Muriel Lelong est président de 2PS Projection Plasma Système, qui réalise le revêtement des prothèses orthopédiques par projection thermique de plasma.
Bpifrance Le Lab : Quels sont vos enjeux actuels en termes de ressources humaines ?
Muriel Lelong : Nous refusons des marchés parce que nous n’avons pas de personnel pour produire. Nous en sommes à nous poser des questions sur « comment trouver du monde ? ». Plus largement dans notre secteur, il y a 1 000 postes à pourvoir sur les 300 entreprises qui composent la Mecanic Vallée1. Dans mon entreprise, je cherche trois personnes. Les postes sont ouverts. Je recherche des opérateurs en production, qui sont des personnes qui travaillent sur de la commande numérique. Je cherche des sableurs. Nous formons les personnes à nos machines. Donc si quelqu’un a un passé de fraiseur ou d’opérateur, avec une expérience dans le médical, j’embauche !
Bpifrance Le Lab : Comment faites-vous pour répondre à vos besoins en ressources humaines ?
Muriel Lelong : Je travaille beaucoup avec Pôle Emploi qui connait nos métiers et nous connait, auprès duquel je passe des annonces. Dans l’Aveyron, nous avons une plateforme qui s’appelle « L’Aveyron Recrute ». Elle est gérée par le Département. Parce que la problématique n’est pas que sur l’emploi. Elle porte également sur la désertification et comment on repeuple nos départements ruraux. L’Aveyron Recrute propose un accompagnement autour du recrutement. Pour qu’un recrutement soit réussi, il faut que le couple et les enfants s’intègrent et soient accueillis. Pour venir dans nos départements, il faut passer la barrière de l’isolement, la peur de l’école qui est moins bien, les activités extra scolaires pour les mômes, les activités culturelles pour sortir le week-end, etc. Il faut offrir un package. Nous essayons aussi de faire des actions à notre niveau. L’autre fois, j’étais à Paris, à un salon professionnel à Bercy. Il y avait aussi le marché des Aveyronnais au mois d’octobre et au milieu du marché des Aveyronnais, dans la maison de l’Aveyron, il y avait des jobs dating. Nous étions une cinquantaine d’entreprises pour recevoir des candidats.
Bpifrance Le Lab : Quels types de profils cherchez-vous à recruter ?

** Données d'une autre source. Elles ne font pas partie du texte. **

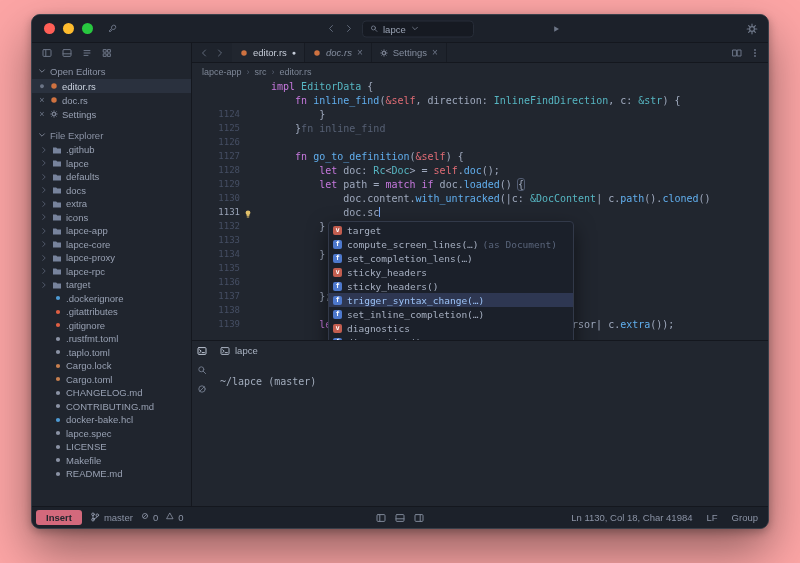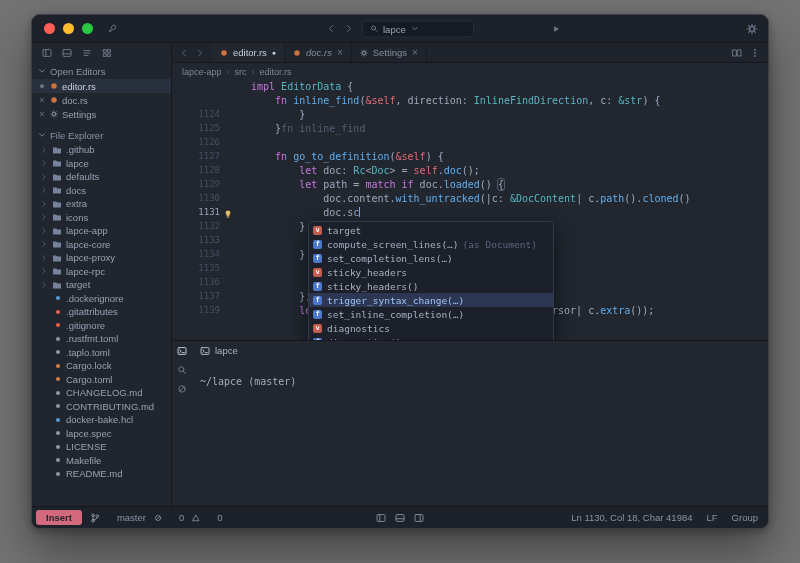"lapce" .page { background: #737373 -> #fca5a5 }
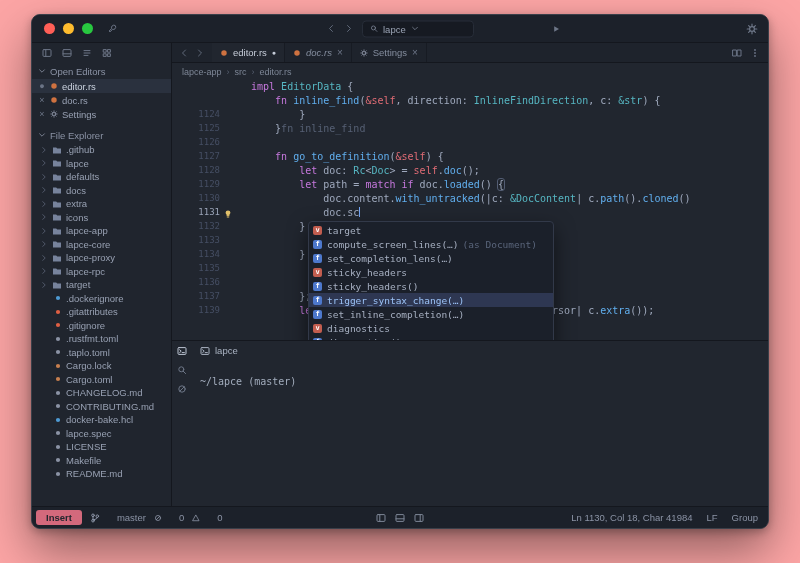"Open Editors" .sidebar { width: 140px -> 160px }
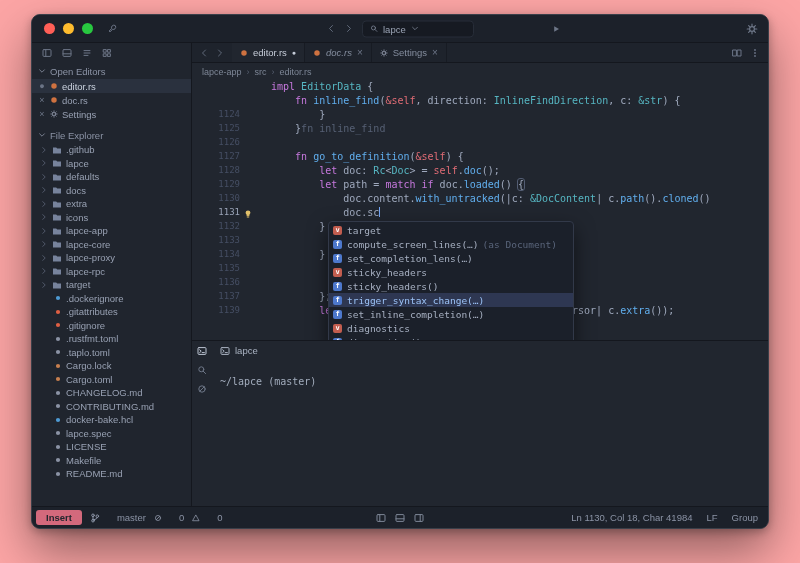"1138" div.eline { html: none -> <div><span>1138</span><span></span></div> }
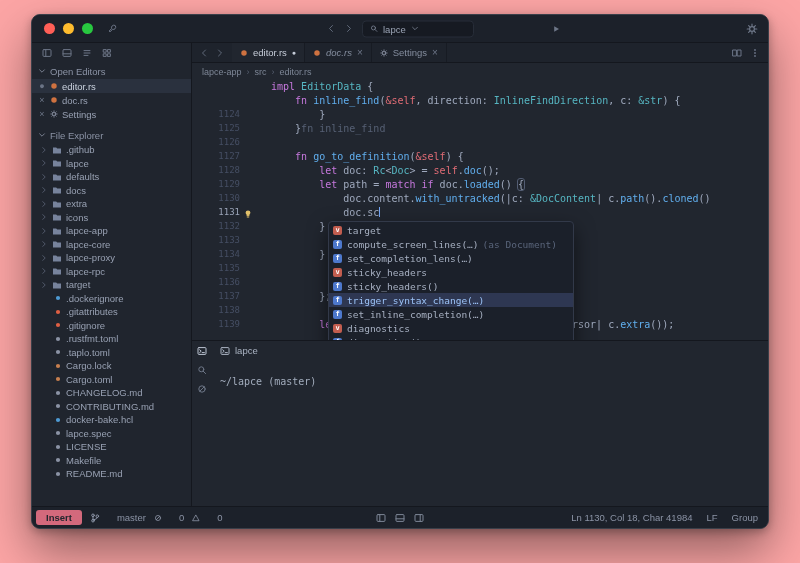"master" .sb-item { align-items: center -> none; gap: 17px -> 4px }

Muriel Lelong : Il n’y a pas de formation pour notre métier, ça n’existe pas. Donc il faut que l’on forme des gens à nos machines et à nos besoins basés sur le médical. Ce que nous recherchons avant tout, ce sont des profils de gens un peu posés, minutieux, rigoureux. Si nous voulons répondre à nos besoins, soit nous trouvons des Français à qui nous proposons du travail, soit nous allons vers un public éloigné de l’emploi que nous essayons de ramener vers l’emploi, avec toutes les difficultés que cela comporte, en matière de formation, de compréhension. Et puis après, si avec tout ça, nous n’arrivons pas à recruter, nous allons chercher plus loin. Et dans le chercher plus loin, il y a cette immigration choisie, volontaire.
Bpifrance Le Lab : Est-ce que l’immigration professionnelle est, selon-vous, un atout pour les entreprises ?
Muriel Lelong : Tout dépend de la finalité de l’entreprise. Quand vous avez pléthore de personnes à employer à côté, vous n’allez pas commencer à chercher des collaborateurs étrangers. Quand vous commencez à chercher des collaborateurs étrangers, c’est que vous avez un besoin qui n’est pas pourvu. C’est un petit peu comme quand vous avez mal. Vous ne voulez pas prendre un anti-inflammatoire. Ok, vous prenez de l’aspirine, c’est bien. Mais quand vous avez vraiment mal, vous pleurez pour avoir de la morphine, vous voyez ce que je veux dire ? Nous, ce que l’on réclame en tant qu’industriels, c’est une immigration choisie. On ne demande pas que ce soit « open bar ». Nous voulons une immigration choisie sur des postes non pourvus. Tout le monde parle de l’exemple du Canada, de l’Australie, etc. Je dirais qu’il n’est pas politiquement incorrect de parler d’immigration choisie auprès des industriels. C’est une certitude. Cela va au-delà des polémiques. Pour les chefs d’entreprise, pour les dirigeants, pour les RH, pour tout le monde, ce n’est pas un sujet. Parce qu’en fait, le choix que nous avons aujourd’hui, c’est recruter ou perdre des marchés.
1 Cluster de 300 entreprises établies sur deux régions (Nouvelle-Aquitaine et Occitanie) positionnées sur l’aéronautique, l’équipement automobile et la machine-outil.